__WHAT IS REQUIRED__:
The entries below are to be copied exactly, with every picture left out.

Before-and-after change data
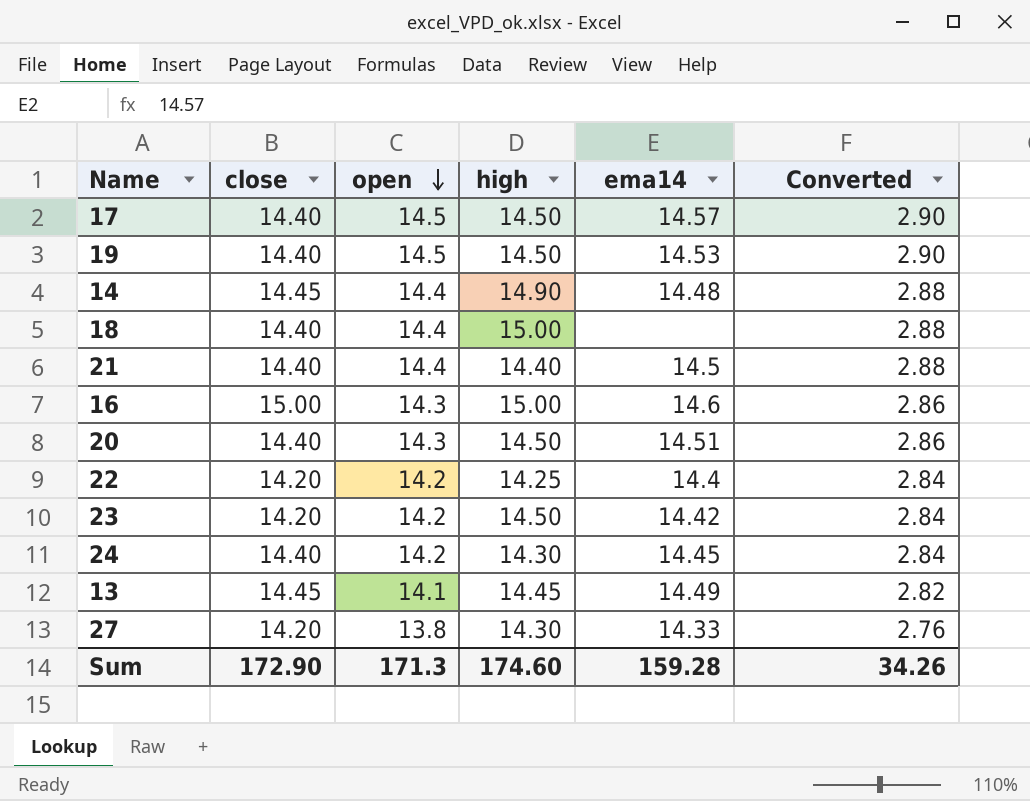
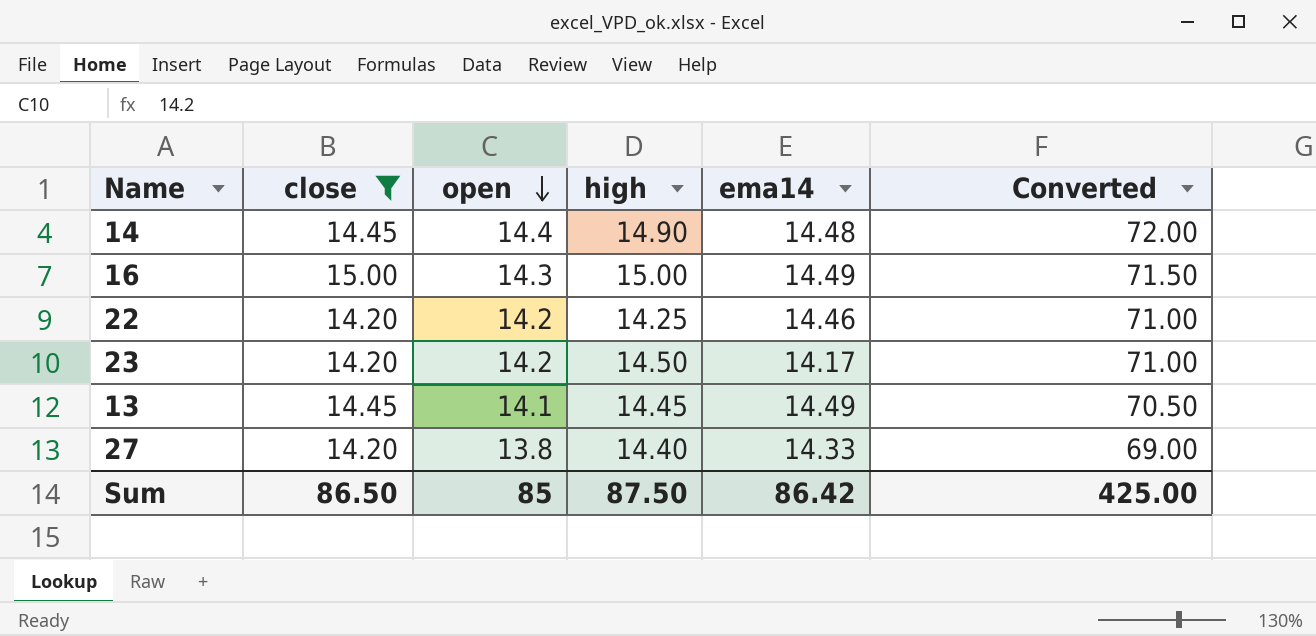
filter: none -> close != 14.40
column Converted | formula: [open] * 0.2 -> [open] * 5
16 | ema14: 14.6 -> 14.49
22 | ema14: 14.4 -> 14.46
23 | ema14: 14.42 -> 14.17
27 | high: 14.30 -> 14.40
Sum | close: 172.90 -> 86.50
Sum | open: 171.3 -> 85
Sum | high: 174.60 -> 87.50
Sum | ema14: 159.28 -> 86.42
Sum | Converted: 34.26 -> 425.00

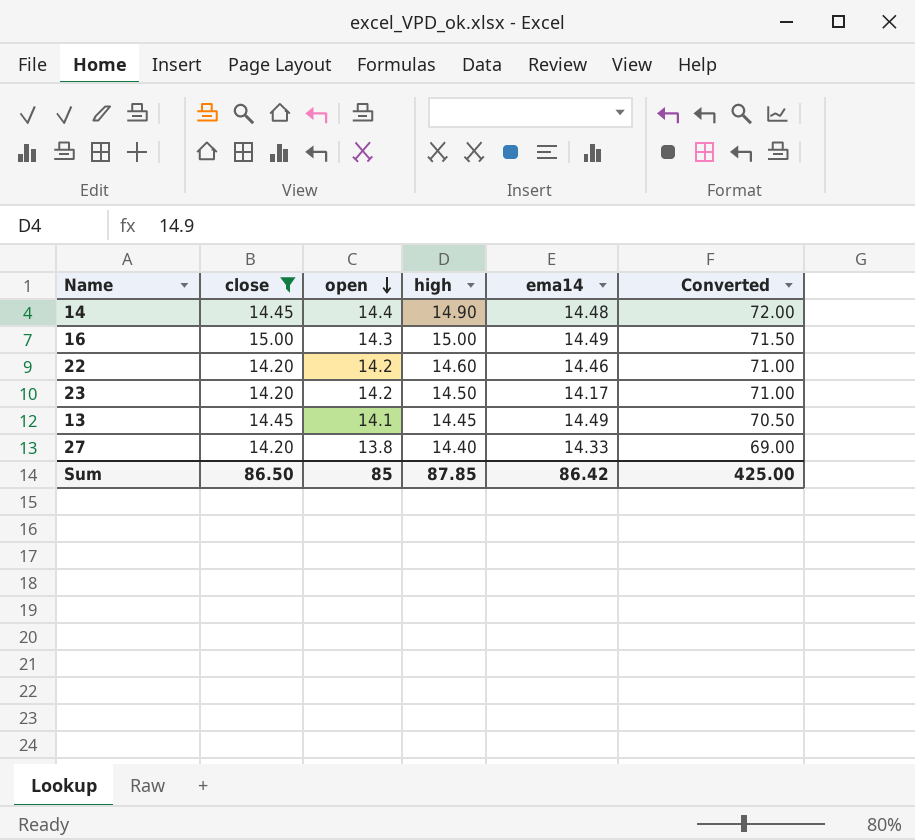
22 | high: 14.25 -> 14.60
Sum | high: 87.50 -> 87.85

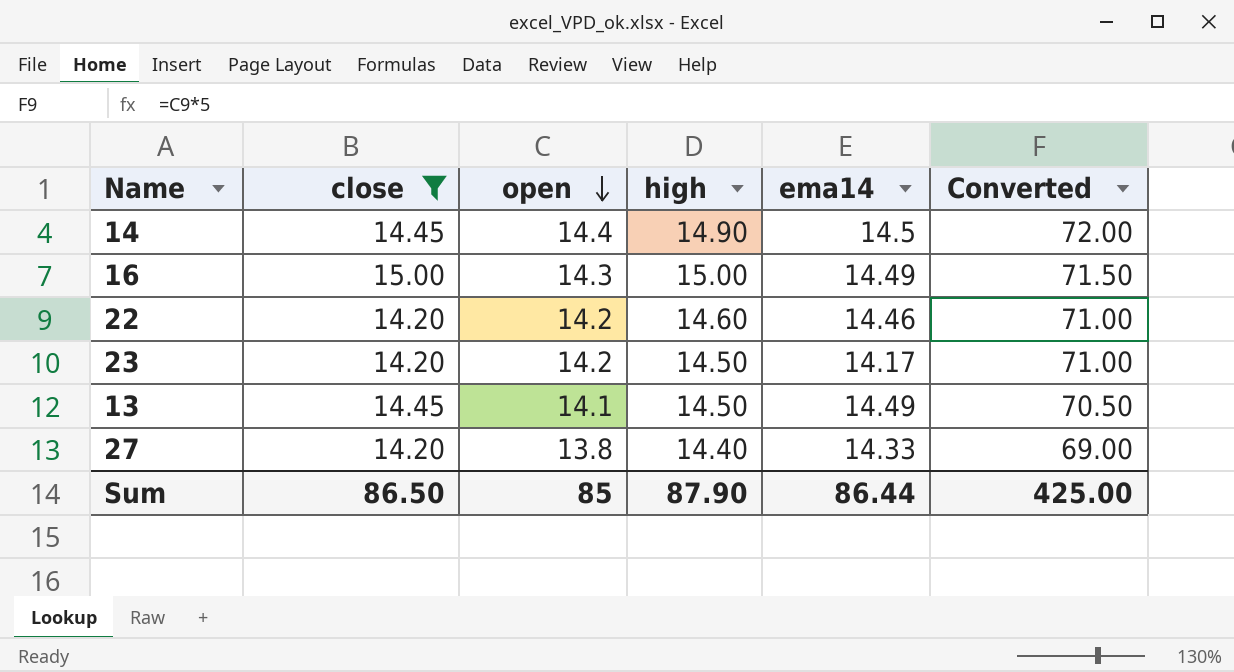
14 | ema14: 14.48 -> 14.5
13 | high: 14.45 -> 14.50
Sum | high: 87.85 -> 87.90
Sum | ema14: 86.42 -> 86.44

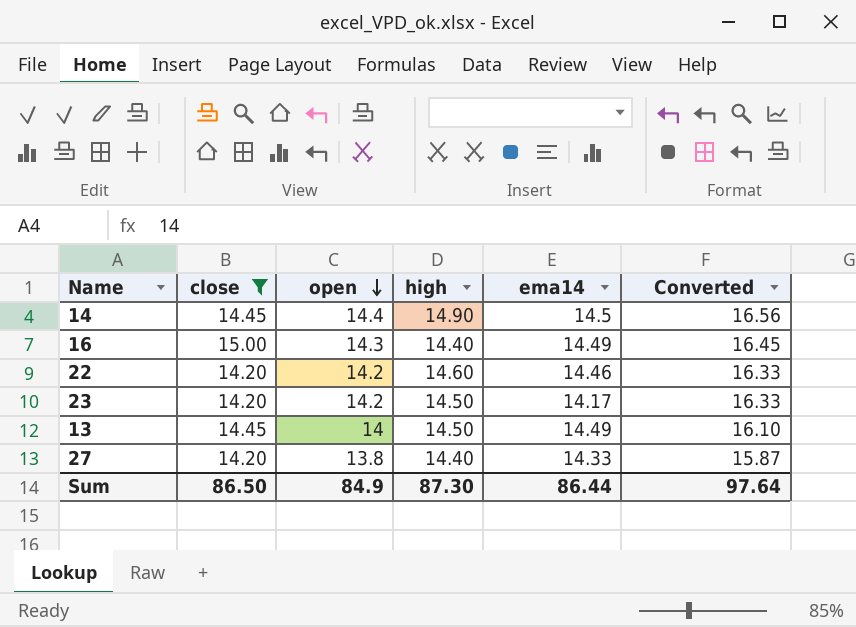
column Converted | formula: [open] * 5 -> [open] * 1.15
16 | high: 15.00 -> 14.40
13 | open: 14.1 -> 14
Sum | open: 85 -> 84.9
Sum | high: 87.90 -> 87.30
Sum | Converted: 425.00 -> 97.64

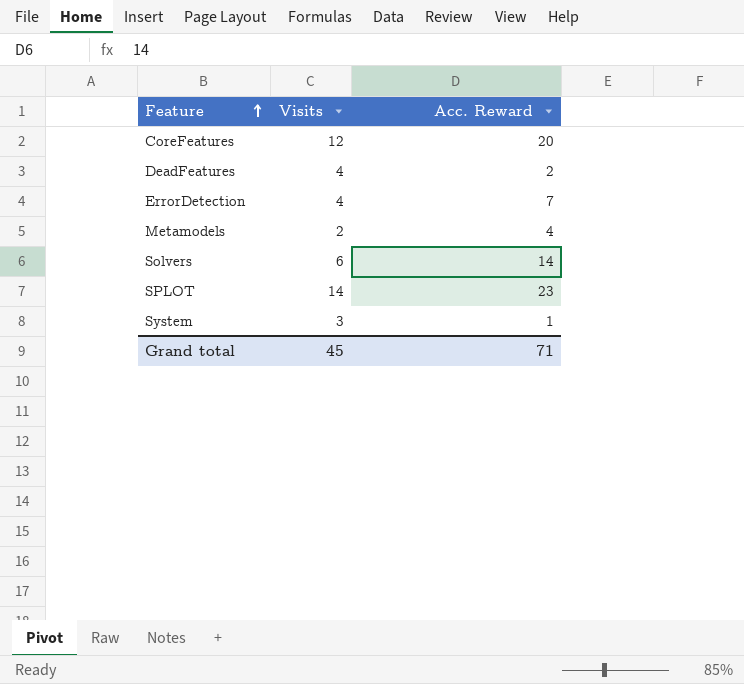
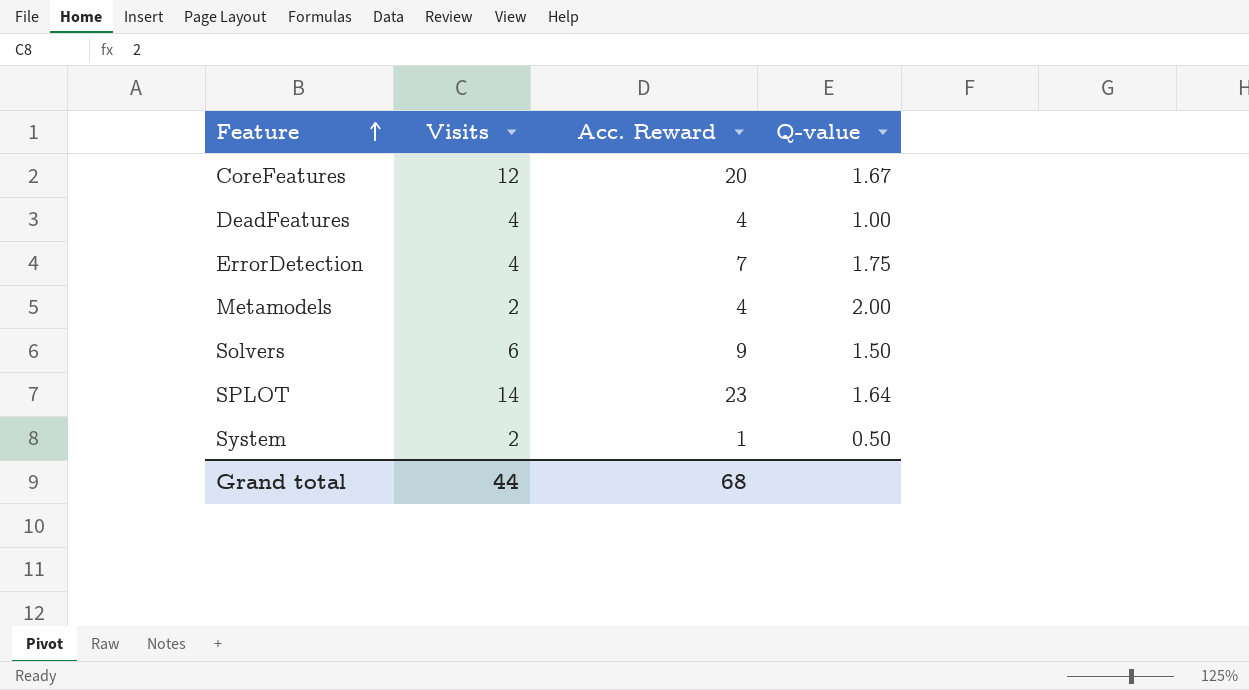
column Q-value | formula: none -> [Acc. Reward] / [Visits]
DeadFeatures | Acc. Reward: 2 -> 4
Solvers | Acc. Reward: 14 -> 9
System | Visits: 3 -> 2
Grand total | Visits: 45 -> 44
Grand total | Acc. Reward: 71 -> 68

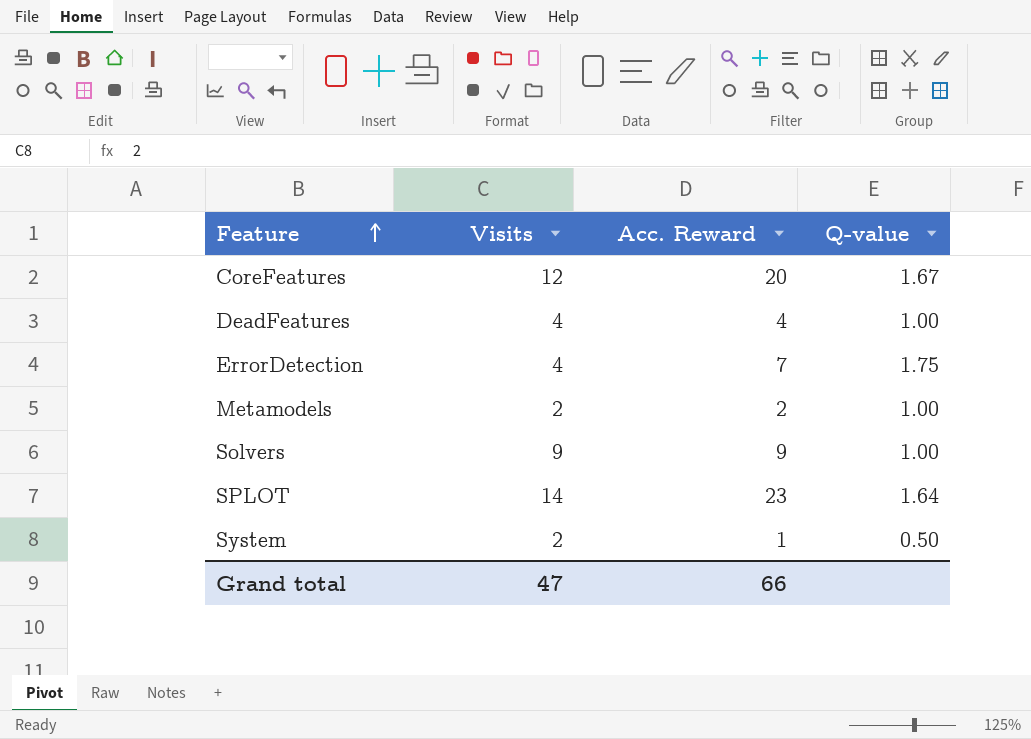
Metamodels | Acc. Reward: 4 -> 2
Metamodels | Q-value: 2.00 -> 1.00
Solvers | Visits: 6 -> 9
Solvers | Q-value: 1.50 -> 1.00
Grand total | Visits: 44 -> 47
Grand total | Acc. Reward: 68 -> 66

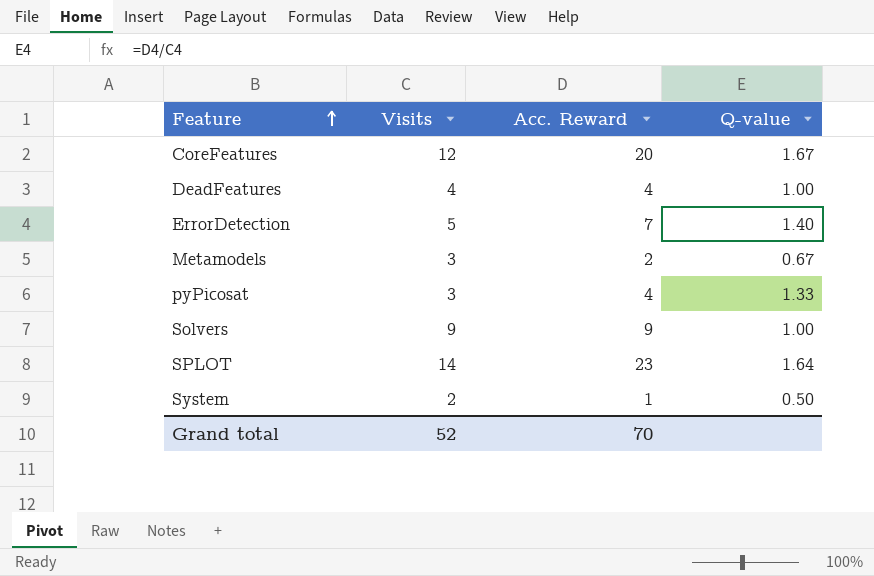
ErrorDetection | Visits: 4 -> 5
ErrorDetection | Q-value: 1.75 -> 1.40
Metamodels | Visits: 2 -> 3
Metamodels | Q-value: 1.00 -> 0.67
row pyPicosat: none -> 3 | 4 | 1.33
Grand total | Visits: 47 -> 52
Grand total | Acc. Reward: 66 -> 70

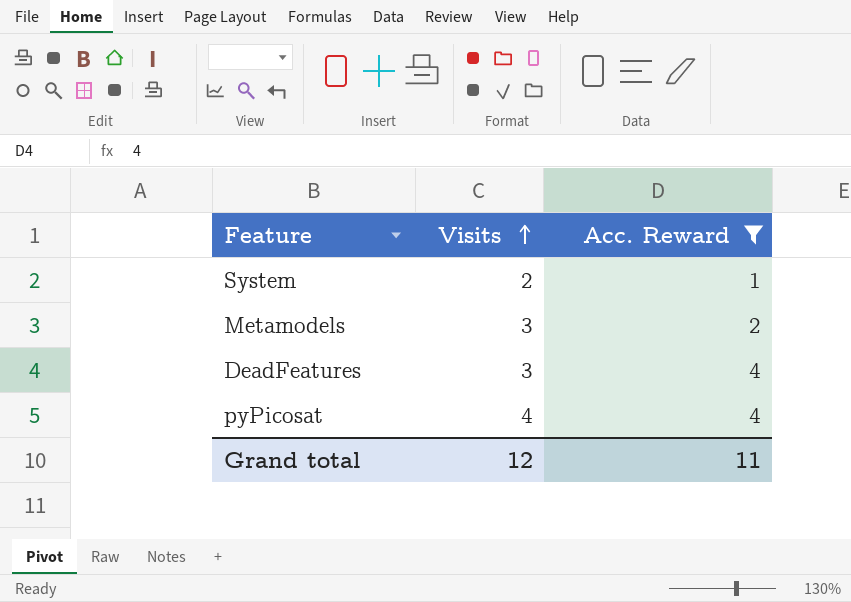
filter: none -> Acc. Reward <= 4
row order: Feature ascending -> Visits ascending
column Q-value | formula: [Acc. Reward] / [Visits] -> none
DeadFeatures | Visits: 4 -> 3
pyPicosat | Visits: 3 -> 4
Grand total | Visits: 52 -> 12
Grand total | Acc. Reward: 70 -> 11

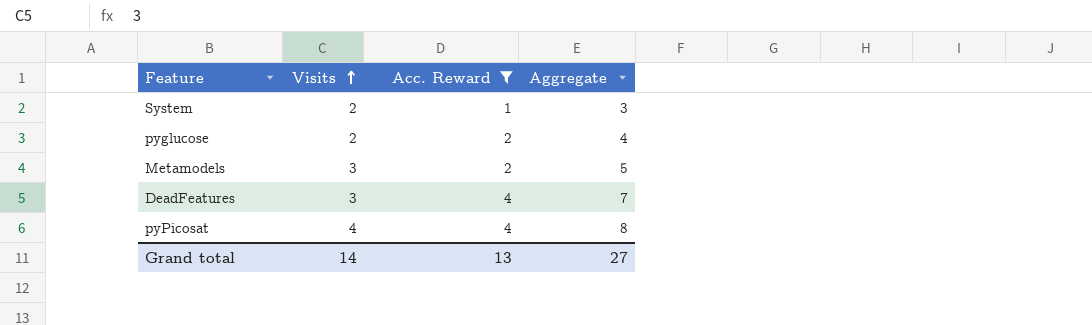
column Aggregate | formula: none -> [Visits] + [Acc. Reward]
row pyglucose: none -> 2 | 2 | 4
Grand total | Visits: 12 -> 14
Grand total | Acc. Reward: 11 -> 13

__RESPONSE BELOW__:
filter: none -> close != 14.40
column Converted | formula: [open] * 0.2 -> [open] * 5
16 | ema14: 14.6 -> 14.49
22 | ema14: 14.4 -> 14.46
23 | ema14: 14.42 -> 14.17
27 | high: 14.30 -> 14.40
Sum | close: 172.90 -> 86.50
Sum | open: 171.3 -> 85
Sum | high: 174.60 -> 87.50
Sum | ema14: 159.28 -> 86.42
Sum | Converted: 34.26 -> 425.00

22 | high: 14.25 -> 14.60
Sum | high: 87.50 -> 87.85

14 | ema14: 14.48 -> 14.5
13 | high: 14.45 -> 14.50
Sum | high: 87.85 -> 87.90
Sum | ema14: 86.42 -> 86.44

column Converted | formula: [open] * 5 -> [open] * 1.15
16 | high: 15.00 -> 14.40
13 | open: 14.1 -> 14
Sum | open: 85 -> 84.9
Sum | high: 87.90 -> 87.30
Sum | Converted: 425.00 -> 97.64

column Q-value | formula: none -> [Acc. Reward] / [Visits]
DeadFeatures | Acc. Reward: 2 -> 4
Solvers | Acc. Reward: 14 -> 9
System | Visits: 3 -> 2
Grand total | Visits: 45 -> 44
Grand total | Acc. Reward: 71 -> 68

Metamodels | Acc. Reward: 4 -> 2
Metamodels | Q-value: 2.00 -> 1.00
Solvers | Visits: 6 -> 9
Solvers | Q-value: 1.50 -> 1.00
Grand total | Visits: 44 -> 47
Grand total | Acc. Reward: 68 -> 66

ErrorDetection | Visits: 4 -> 5
ErrorDetection | Q-value: 1.75 -> 1.40
Metamodels | Visits: 2 -> 3
Metamodels | Q-value: 1.00 -> 0.67
row pyPicosat: none -> 3 | 4 | 1.33
Grand total | Visits: 47 -> 52
Grand total | Acc. Reward: 66 -> 70

filter: none -> Acc. Reward <= 4
row order: Feature ascending -> Visits ascending
column Q-value | formula: [Acc. Reward] / [Visits] -> none
DeadFeatures | Visits: 4 -> 3
pyPicosat | Visits: 3 -> 4
Grand total | Visits: 52 -> 12
Grand total | Acc. Reward: 70 -> 11

column Aggregate | formula: none -> [Visits] + [Acc. Reward]
row pyglucose: none -> 2 | 2 | 4
Grand total | Visits: 12 -> 14
Grand total | Acc. Reward: 11 -> 13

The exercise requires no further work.